Last week Mr Sunak sacked Conservative MP Paul Bristow as a ministerial aide for calling for a ceasefire.
Sir Keir removed the whip from Middlesbrough MP Andy McDonald. A man I know to be principled and hardworking and a consistent campaigner for peace. His crime? Calling for peace and a two-state solution in the middle east. His exact words? “We won’t rest until we have justice. Until all people, Israelis & Palestinians, between the river & the sea can live in peaceful liberty.”
In case you don’t know, Hamas believes Israel has no right to exist, from the river to the sea. The founding document of Israeli Prime Minister Netanyahu’s Likud Party says, “Between the sea and the Jordan there will only be Israeli sovereignty.” In other words, Palestine has no right to exist. Between these two opposing extremist views, Andy McDonald proposed an alternative – living together in peaceful liberty.
His words were wilfully ripped out of context and misrepresented. And Sir Keir suspended him. Thoughtcrime. Perhaps we shouldn’t be surprised. After all, IGNORANCE IS STRENGTH.
Our world is not so dystopian as 1984. For a start, no one believes our Big Brother party leaders. They are not beheld in fear, but in contempt. Even by their own party members.

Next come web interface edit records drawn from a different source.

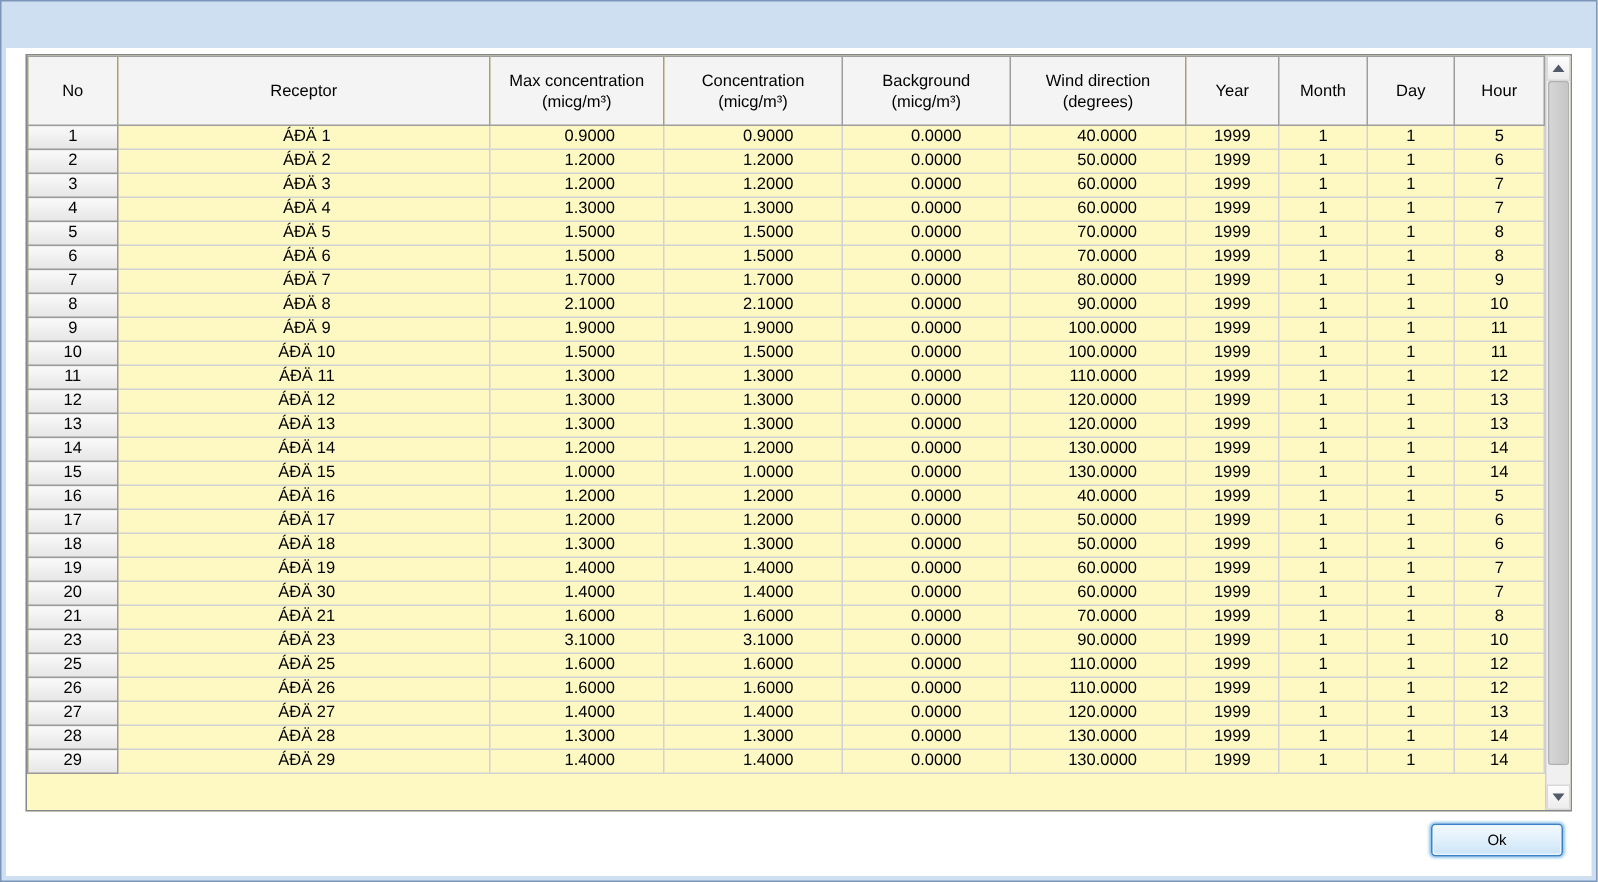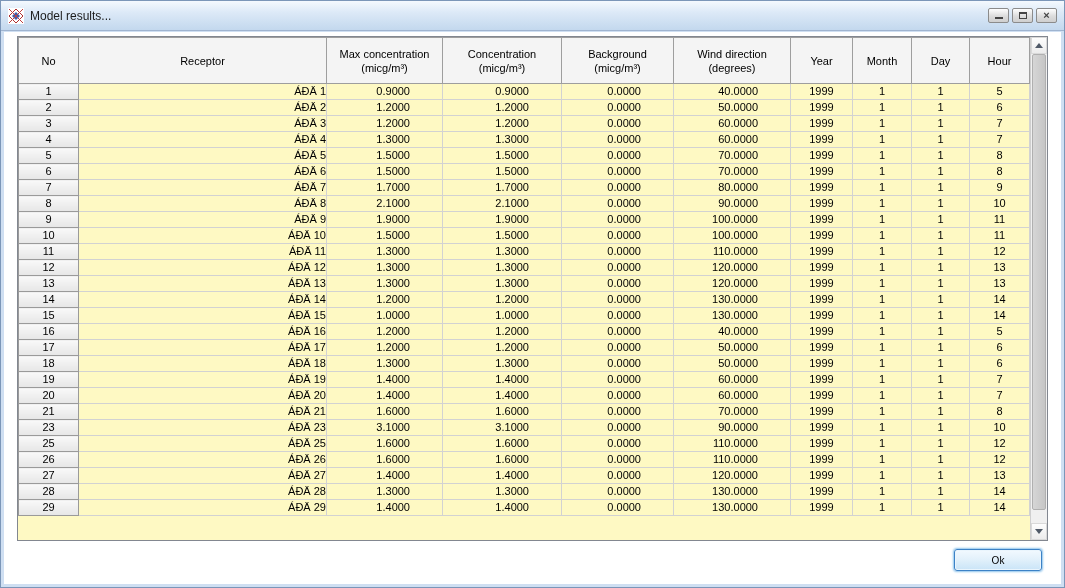--- a/index.html
+++ b/index.html
@@ -136,28 +136,6 @@
 
 <div class="window">
 
-  <div class="titlebar">
-    <span class="app-icon">
-      <svg width="16" height="16" viewBox="0 0 16 16">
-        <rect x="0" y="0" width="16" height="16" fill="#ffffff"></rect>
-        <path d="M1 8 L8 1 L15 8 L8 15 Z" fill="none" stroke="#b03030" stroke-width="1"></path>
-        <path d="M4 8 L8 4 L12 8 L8 12 Z" fill="#3a5fae"></path>
-        <path d="M1 1 L15 15 M15 1 L1 15" stroke="#c04040" stroke-width="1"></path>
-      </svg>
-    </span>
-    <span class="title-text">Model results...</span>
-    <div class="window-controls">
-      <span class="win-btn">
-          <span class="glyph-min"></span>
-        </span>
-      <span class="win-btn">
-          <span class="glyph-max"></span>
-        </span>
-      <span class="win-btn">
-          <span class="glyph-close">×</span>
-        </span>
-    </div>
-  </div>
 
   <div class="content">
 

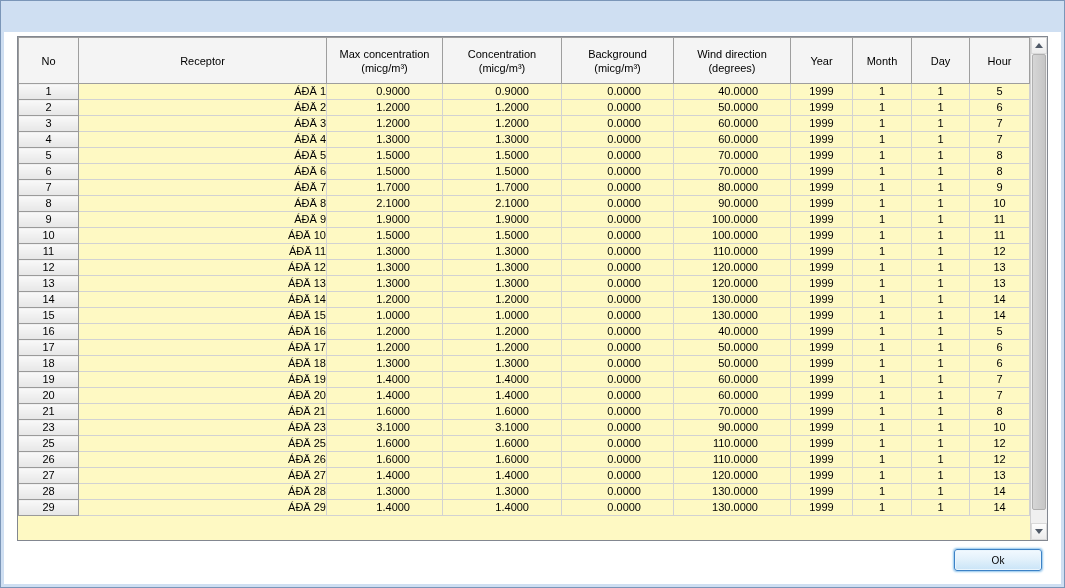--- a/index.html
+++ b/index.html
@@ -92,7 +92,7 @@
     border:1px solid #9a9a9a;
     text-align:center;
   }
-  td.col-receptor { text-align:right; padding-left:4px; }
+  td.col-receptor { text-align:center; padding-left:4px; }
   td.col-max, td.col-conc, td.col-bg, td.col-wind { text-align:right; padding-right:32px; }
   td.col-year, td.col-month, td.col-day, td.col-hour { text-align:center; }
 

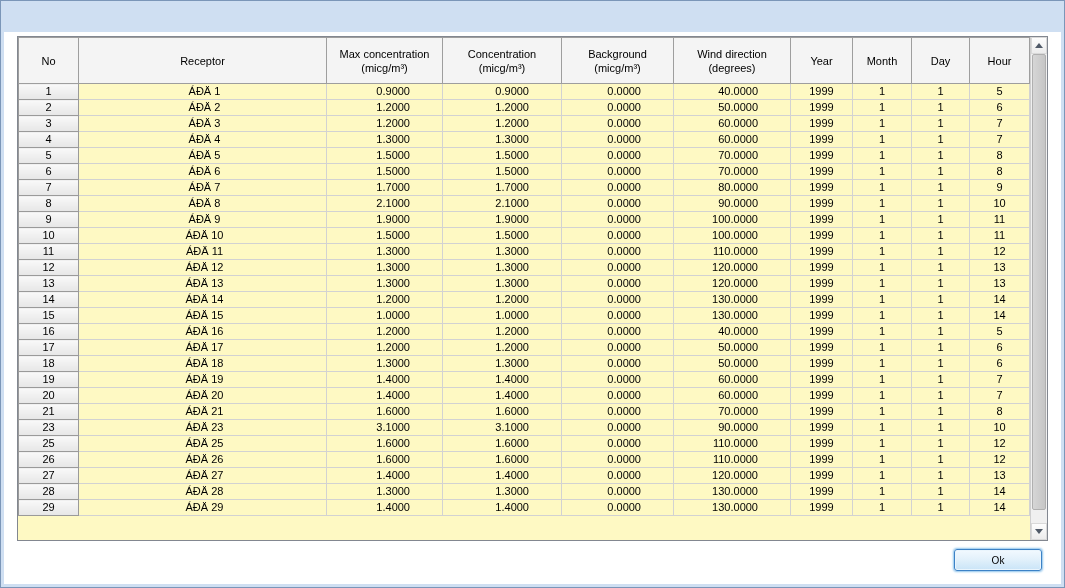--- a/index.html
+++ b/index.html
@@ -411,7 +411,7 @@
               </tr>
               <tr>
                 <td class="col-no">20</td>
-                <td class="col-receptor">ÁÐÄ 20</td>
+                <td class="col-receptor">ÁÐÄ 30</td>
                 <td class="col-max">1.4000</td>
                 <td class="col-conc">1.4000</td>
                 <td class="col-bg">0.0000</td>

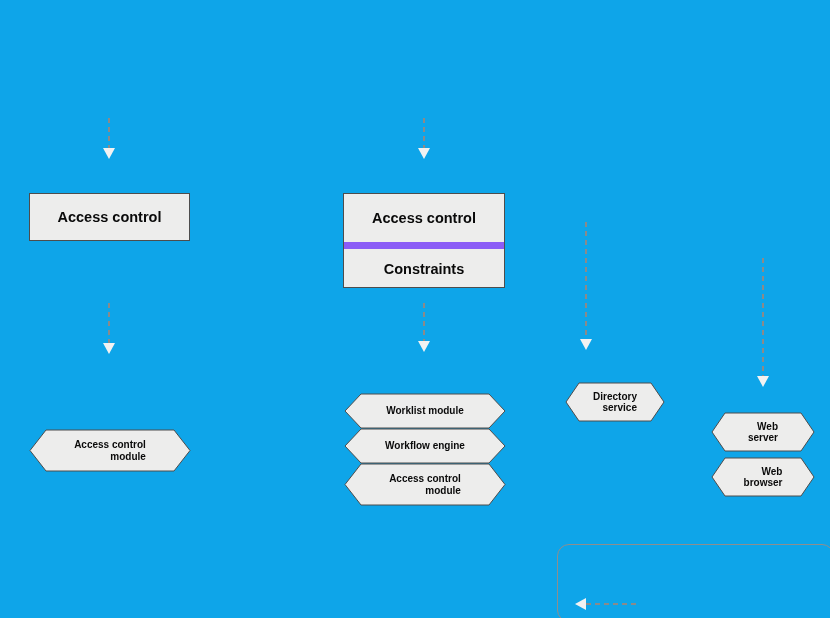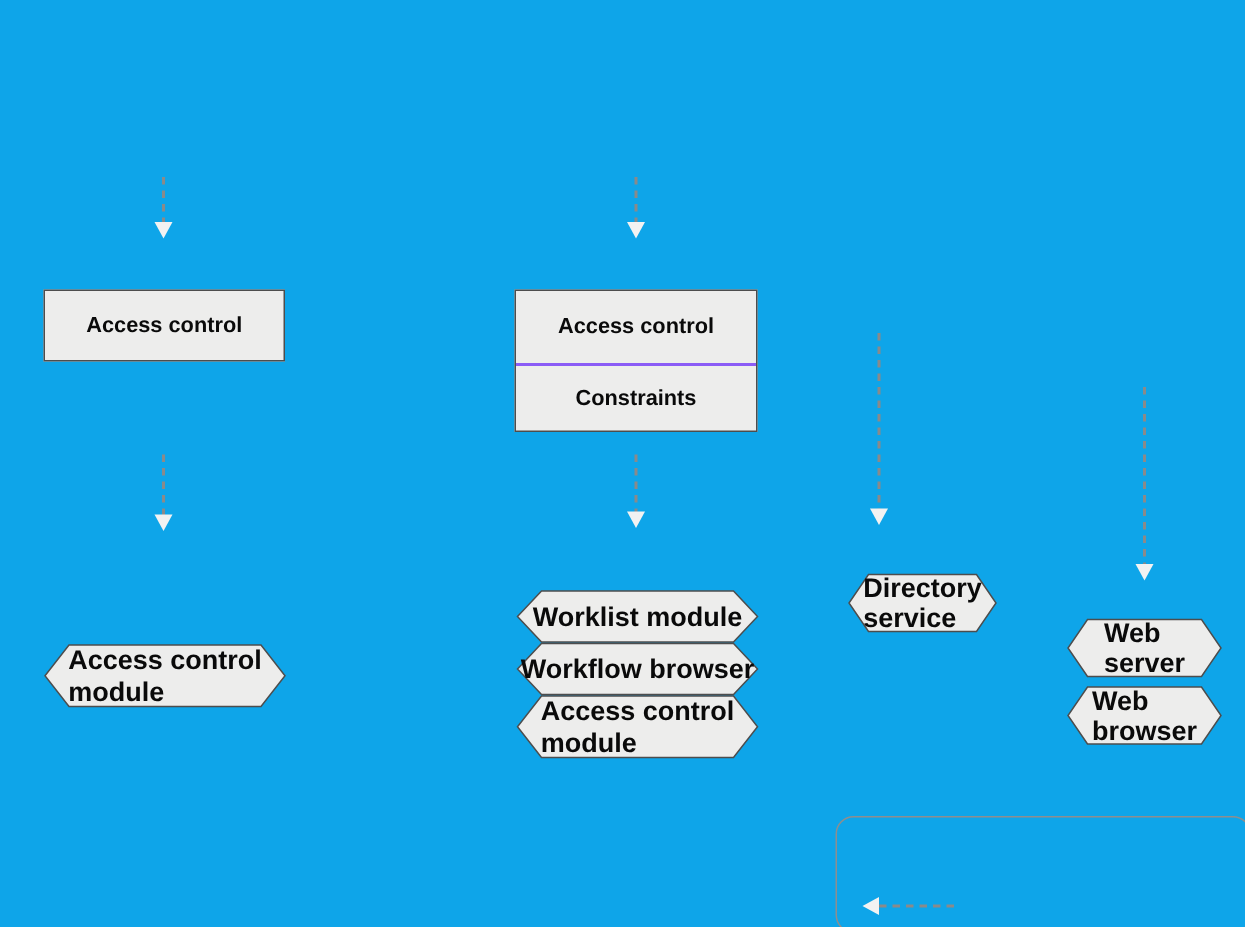--- a/index.html
+++ b/index.html
@@ -48,7 +48,7 @@
     box-sizing: border-box;
   }
   .stack-cell + .stack-cell {
-    border-top: 2px solid #8b5cf6;
+    border-top: 7px solid #8b5cf6;
   }
   .hexagon {
     position: absolute;

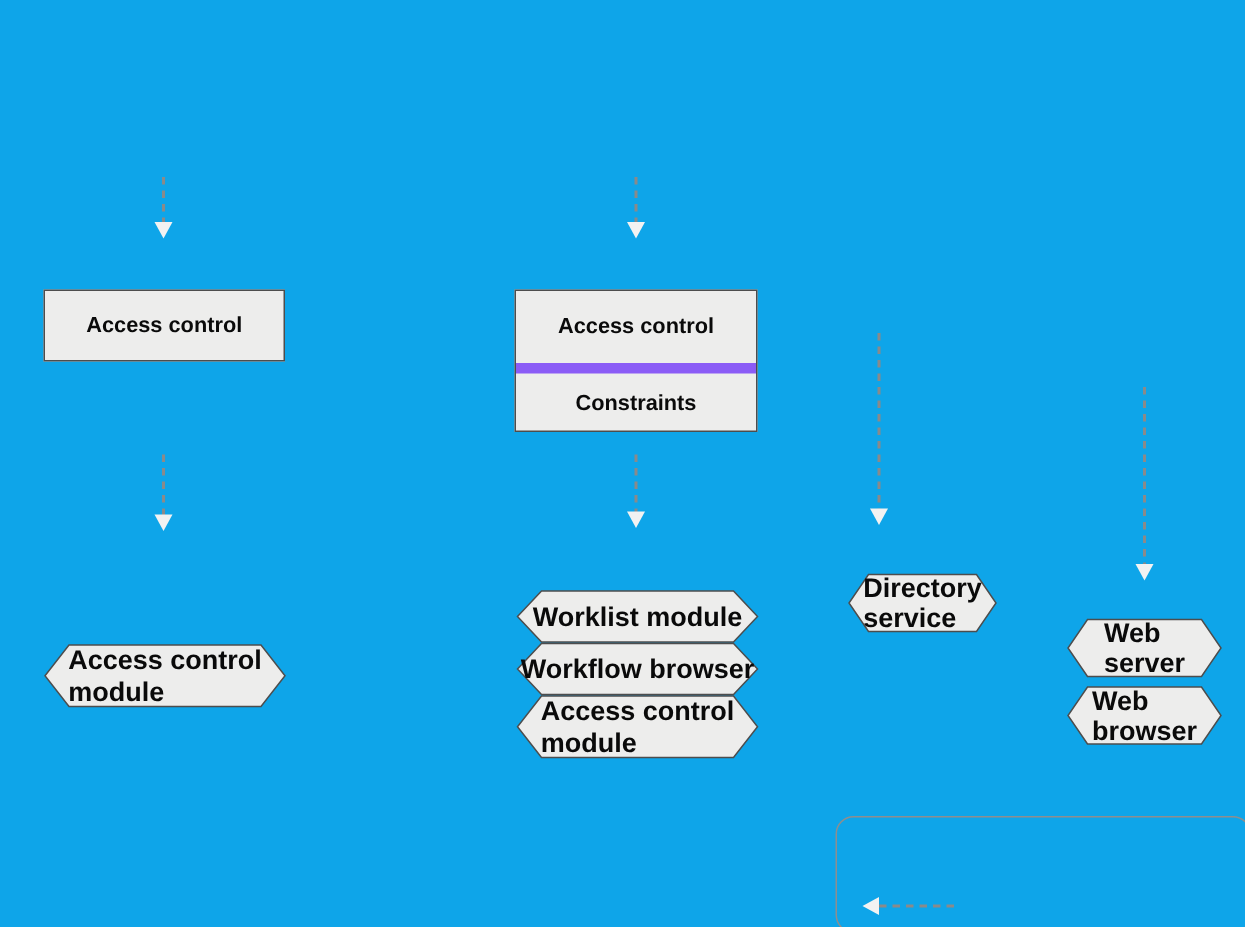--- a/index.html
+++ b/index.html
@@ -68,9 +68,9 @@
     display: flex;
     align-items: center;
     justify-content: center;
-    text-align: left;
+    text-align: right;
     color: #0a0a0a;
-    font-size: 18px;
+    font-size: 10px;
     line-height: 1.12;
     white-space: pre-line;
     pointer-events: none;

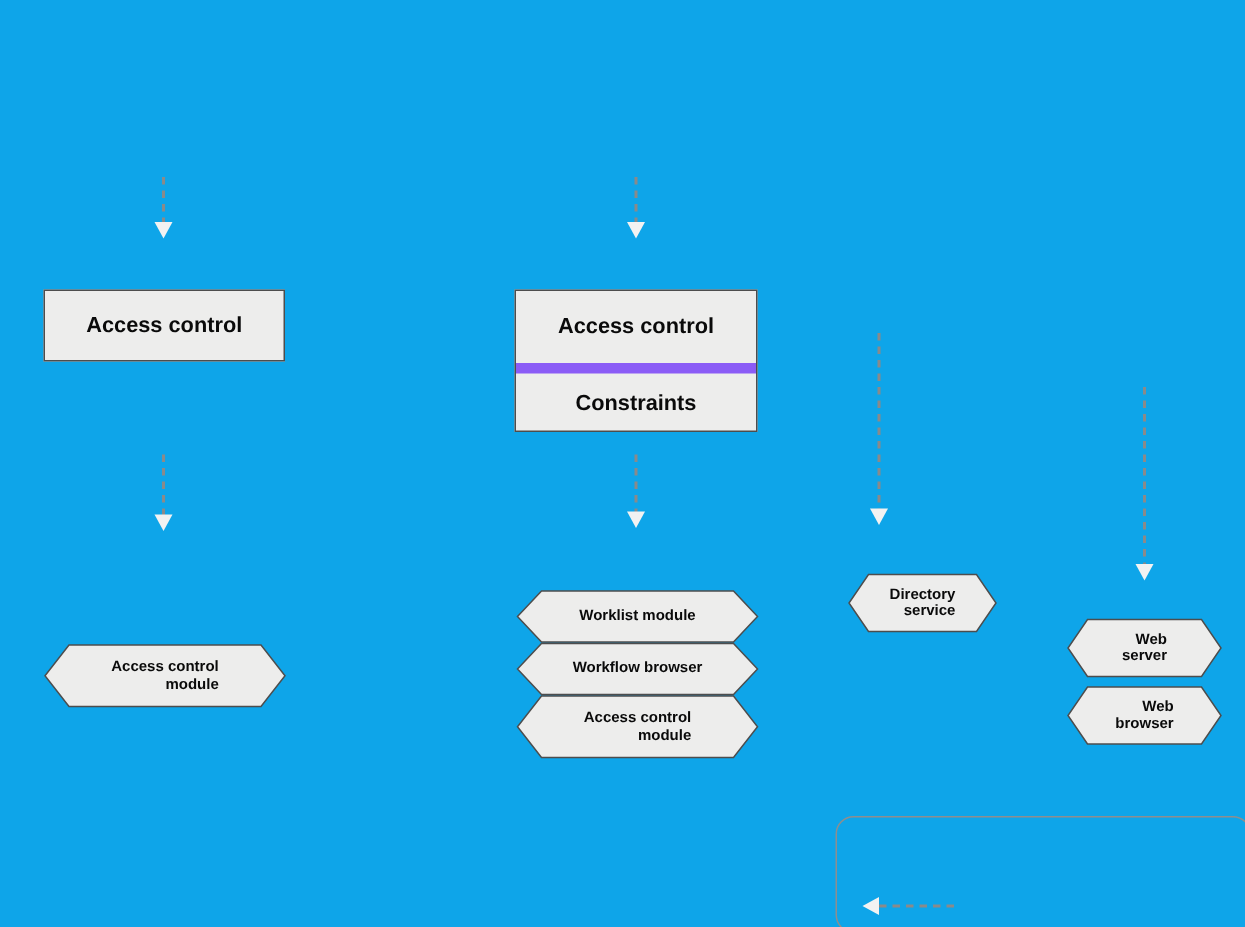--- a/index.html
+++ b/index.html
@@ -122,7 +122,7 @@
     <svg width="160" height="34" viewBox="0 0 160 34">
       <polygon points="16,0 144,0 160,17 144,34 16,34 0,17" fill="#EDEDEC" stroke="#4d4d4d" stroke-width="1"></polygon>
     </svg>
-    <div class="hex-label">Workflow browser</div>
+    <div class="hex-label">Workflow engine</div>
   </div>
 
   <div class="hexagon" style="left:345px; top:464px; width:160px; height:41px;">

I’ve spoken to literally hundreds of people in the past few weeks. No one trusts the main parties. One woman told me, “They know they’re lying. Like toddlers with chocolate around their mouths, denying everything, when you can see the wreckage of the advent calendar behind them.”
Orwell explained their behaviour as cognitive dissonance reduction. “CRIMESTOP… includes the power of not grasping analogies, of failing to perceive logical errors, of misunderstanding the simplest arguments if they are inimical. CRIMESTOP, in short, means protective stupidity.”
Many think that with first-past-the-post, Westminster is a write-off. If you want to change our politics, you could start by electing an independent Mayor in the North East. One with a proven track record of achievement. Who works cross-party to get things done. Independents have no Big Brother party leader. No thought police who can threaten to remove the whip.
After all, Westminster increasingly looks like Orwell’s Animal Farm. “The creatures outside looked from pig to man, and from man to pig, and from pig to man again; but already it was impossible to say which was which.”